Among the lines below, return each one that contains the word "part".
━━━ RECORDS FOR PROCESSING ━━━
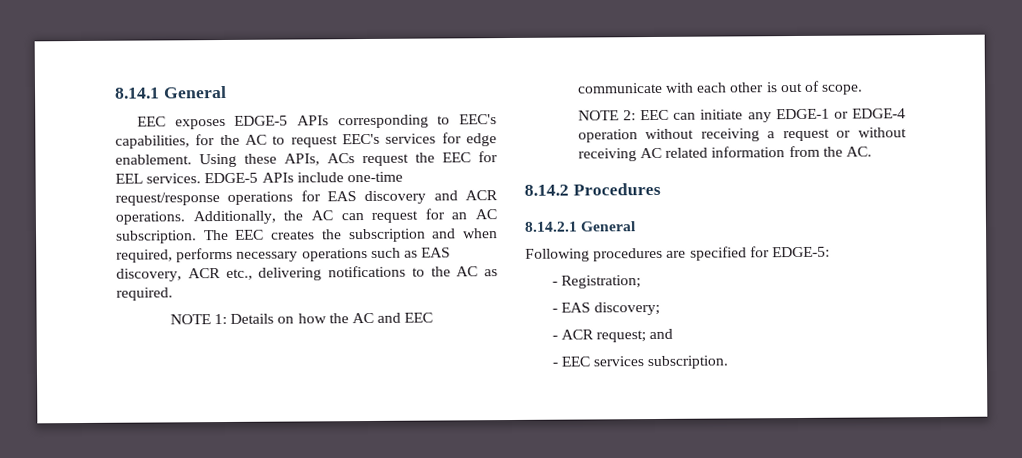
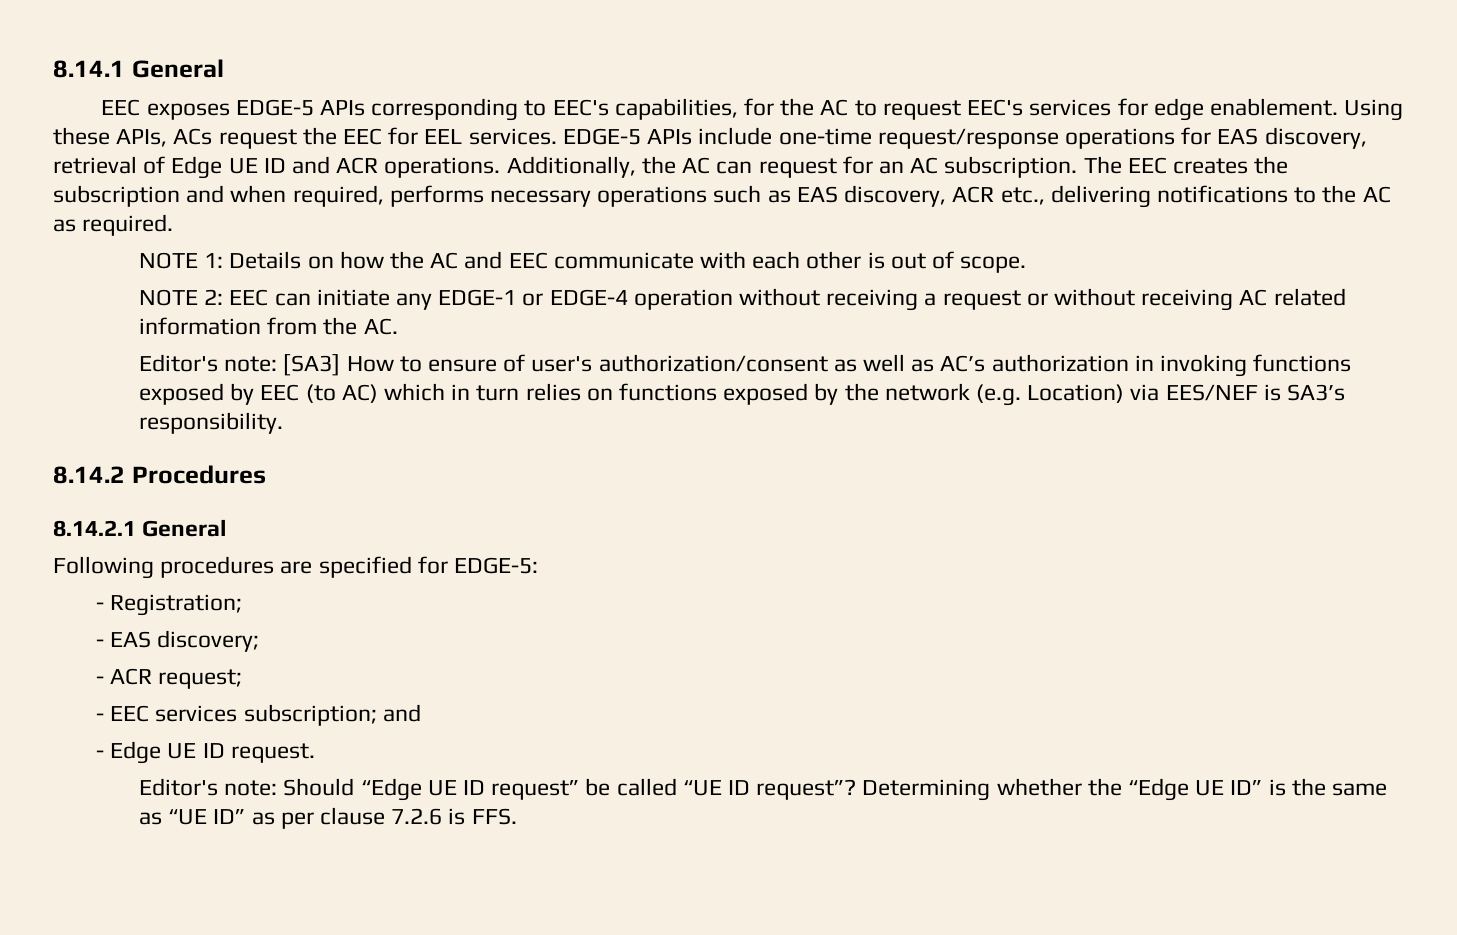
- EDGE-5 APIs include one-time request/response operations for EAS discovery and ACR operations.
+ EDGE-5 APIs include one-time request/response operations for EAS discovery, retrieval of Edge UE ID and ACR operations.
+ Editor's note: [SA3] How to ensure of user's authorization/consent as well as AC’s authorization in invoking functions exposed by EEC (to AC) which in turn relies on functions exposed by the network (e.g. Location) via EES/NEF is SA3’s responsibility.
- - ACR request; and
+ - ACR request;
- - EEC services subscription.
+ - EEC services subscription; and
+ - Edge UE ID request.
+ Editor's note: Should “Edge UE ID request” be called “UE ID request”? Determining whether the “Edge UE ID” is the same as “UE ID” as per clause 7.2.6 is FFS.

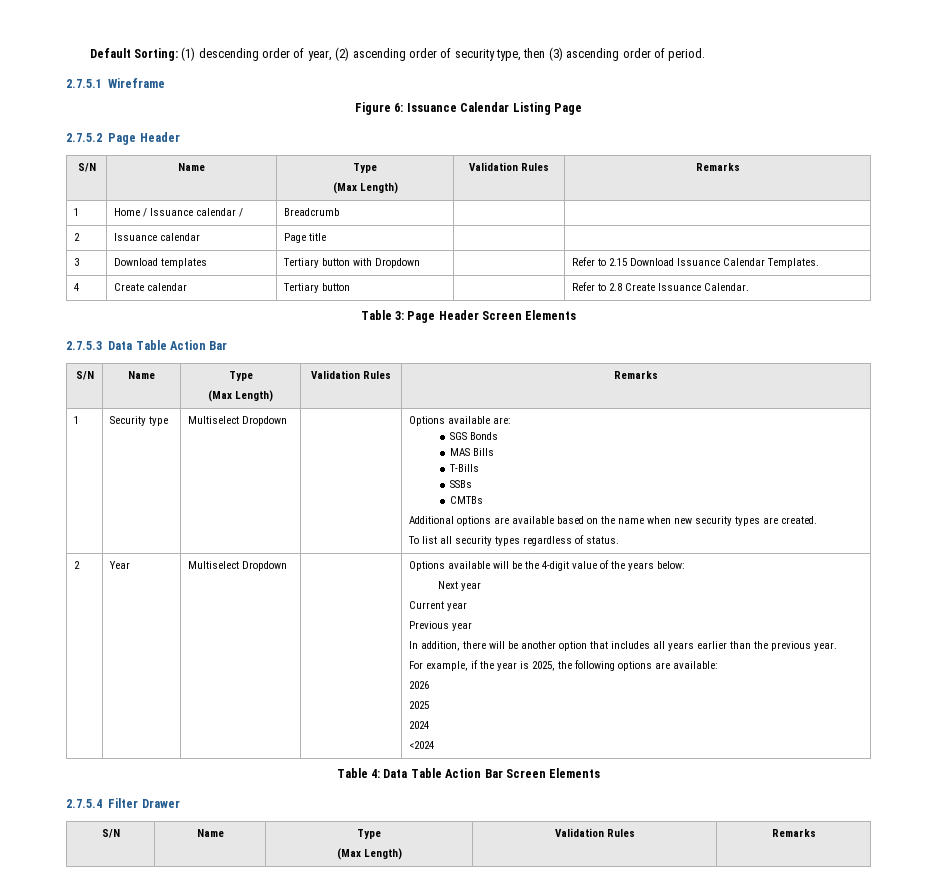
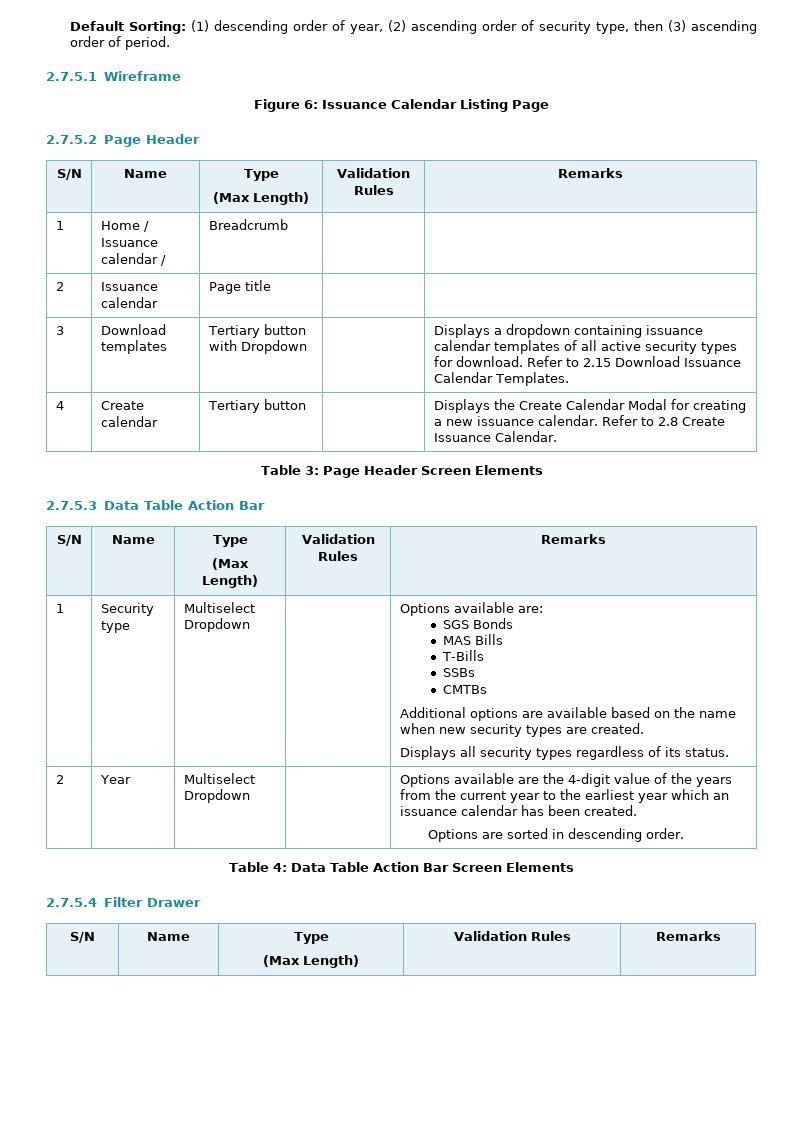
- 3 | Download templates | Tertiary button with Dropdown | | Refer to 2.15 Download Issuance Calendar Templates.
+ 3 | Download templates | Tertiary button with Dropdown | | Displays a dropdown containing issuance calendar templates of all active security types for download. Refer to 2.15 Download Issuance Calendar Templates.
- 4 | Create calendar | Tertiary button | | Refer to 2.8 Create Issuance Calendar.
+ 4 | Create calendar | Tertiary button | | Displays the Create Calendar Modal for creating a new issuance calendar. Refer to 2.8 Create Issuance Calendar.
  1 | Security type | Multiselect Dropdown | | Options available are:
  SGS Bonds
  MAS Bills
  T-Bills
  SSBs
  CMTBs
  Additional options are available based on the name when new security types are created.
- To list all security types regardless of status.
+ Displays all security types regardless of its status.
- Options available will be the 4-digit value of the years below:
- Next year
- Current year
- Previous year
- In addition, there will be another option that includes all years earlier than the previous year.
- For example, if the year is 2025, the following options are available:
- 2026
- 2025
- 2024
- <2024
+ Options available are the 4-digit value of the years from the current year to the earliest year which an issuance calendar has been created.
+ Options are sorted in descending order.

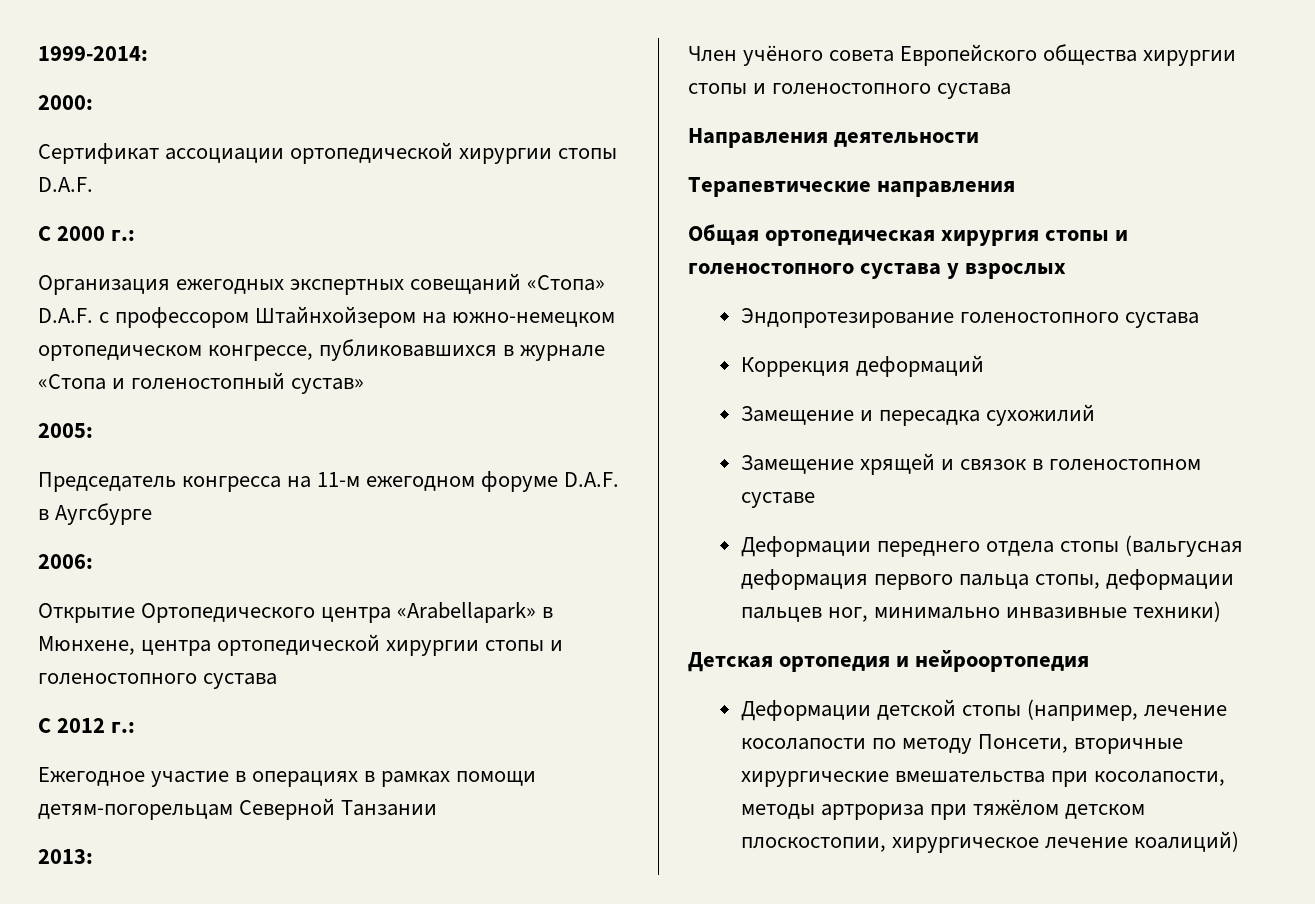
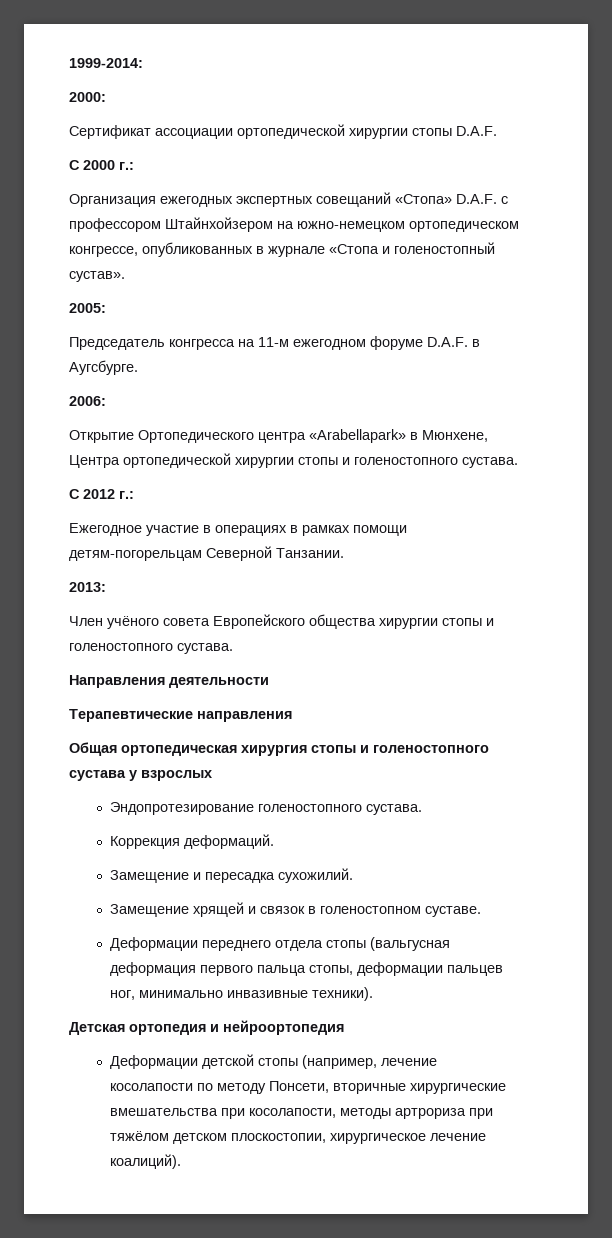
- Организация ежегодных экспертных совещаний «Стопа» D.A.F. с профессором Штайнхойзером на южно-немецком ортопедическом конгрессе, публиковавшихся в журнале «Стопа и голеностопный сустав»
+ Организация ежегодных экспертных совещаний «Стопа» D.A.F. с профессором Штайнхойзером на южно-немецком ортопедическом конгрессе, опубликованных в журнале «Стопа и голеностопный сустав».
- Председатель конгресса на 11-м ежегодном форуме D.A.F. в Аугсбурге
+ Председатель конгресса на 11-м ежегодном форуме D.A.F. в Аугсбурге.
- Открытие Ортопедического центра «Arabellapark» в Мюнхене, центра ортопедической хирургии стопы и голеностопного сустава
+ Открытие Ортопедического центра «Arabellapark» в Мюнхене, Центра ортопедической хирургии стопы и голеностопного сустава.
- Ежегодное участие в операциях в рамках помощи детям-погорельцам Северной Танзании
+ Ежегодное участие в операциях в рамках помощи детям-погорельцам Северной Танзании.
- Член учёного совета Европейского общества хирургии стопы и голеностопного сустава
+ Член учёного совета Европейского общества хирургии стопы и голеностопного сустава.
- Эндопротезирование голеностопного сустава
+ Эндопротезирование голеностопного сустава.
- Коррекция деформаций
+ Коррекция деформаций.
- Замещение и пересадка сухожилий
+ Замещение и пересадка сухожилий.
- Замещение хрящей и связок в голеностопном суставе
+ Замещение хрящей и связок в голеностопном суставе.
- Деформации переднего отдела стопы (вальгусная деформация первого пальца стопы, деформации пальцев ног, минимально инвазивные техники)
+ Деформации переднего отдела стопы (вальгусная деформация первого пальца стопы, деформации пальцев ног, минимально инвазивные техники).
- Деформации детской стопы (например, лечение косолапости по методу Понсети, вторичные хирургические вмешательства при косолапости, методы артрориза при тяжёлом детском плоскостопии, хирургическое лечение коалиций)
+ Деформации детской стопы (например, лечение косолапости по методу Понсети, вторичные хирургические вмешательства при косолапости, методы артрориза при тяжёлом детском плоскостопии, хирургическое лечение коалиций).

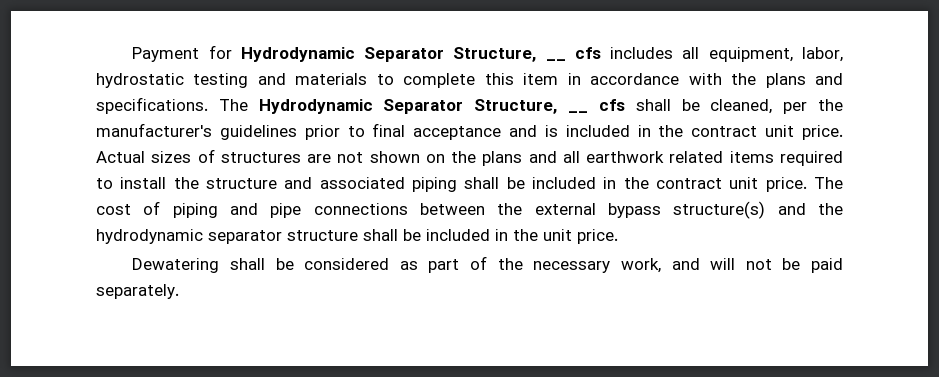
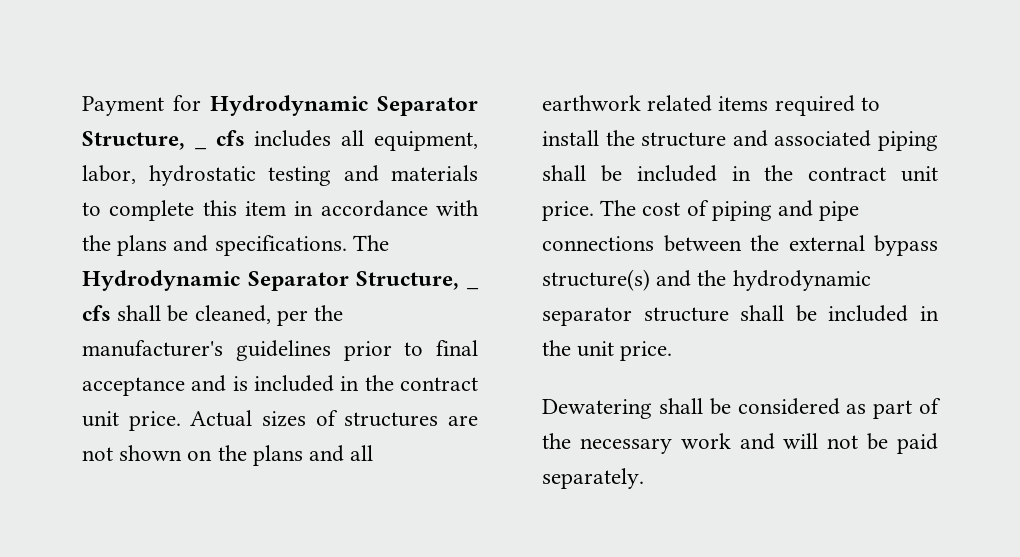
- Payment for Hydrodynamic Separator Structure, __ cfs includes all equipment, labor, hydrostatic testing and materials to complete this item in accordance with the plans and specifications.
+ Payment for Hydrodynamic Separator Structure, _ cfs includes all equipment, labor, hydrostatic testing and materials to complete this item in accordance with the plans and specifications.
- The Hydrodynamic Separator Structure, __ cfs shall be cleaned, per the manufacturer's guidelines prior to final acceptance and is included in the contract unit price.
+ The Hydrodynamic Separator Structure, _ cfs shall be cleaned, per the manufacturer's guidelines prior to final acceptance and is included in the contract unit price.
- Dewatering shall be considered as part of the necessary work, and will not be paid separately.
+ Dewatering shall be considered as part of the necessary work and will not be paid separately.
━━━
→ **COMPLETED EXERCISE**:
- Dewatering shall be considered as part of the necessary work, and will not be paid separately.
+ Dewatering shall be considered as part of the necessary work and will not be paid separately.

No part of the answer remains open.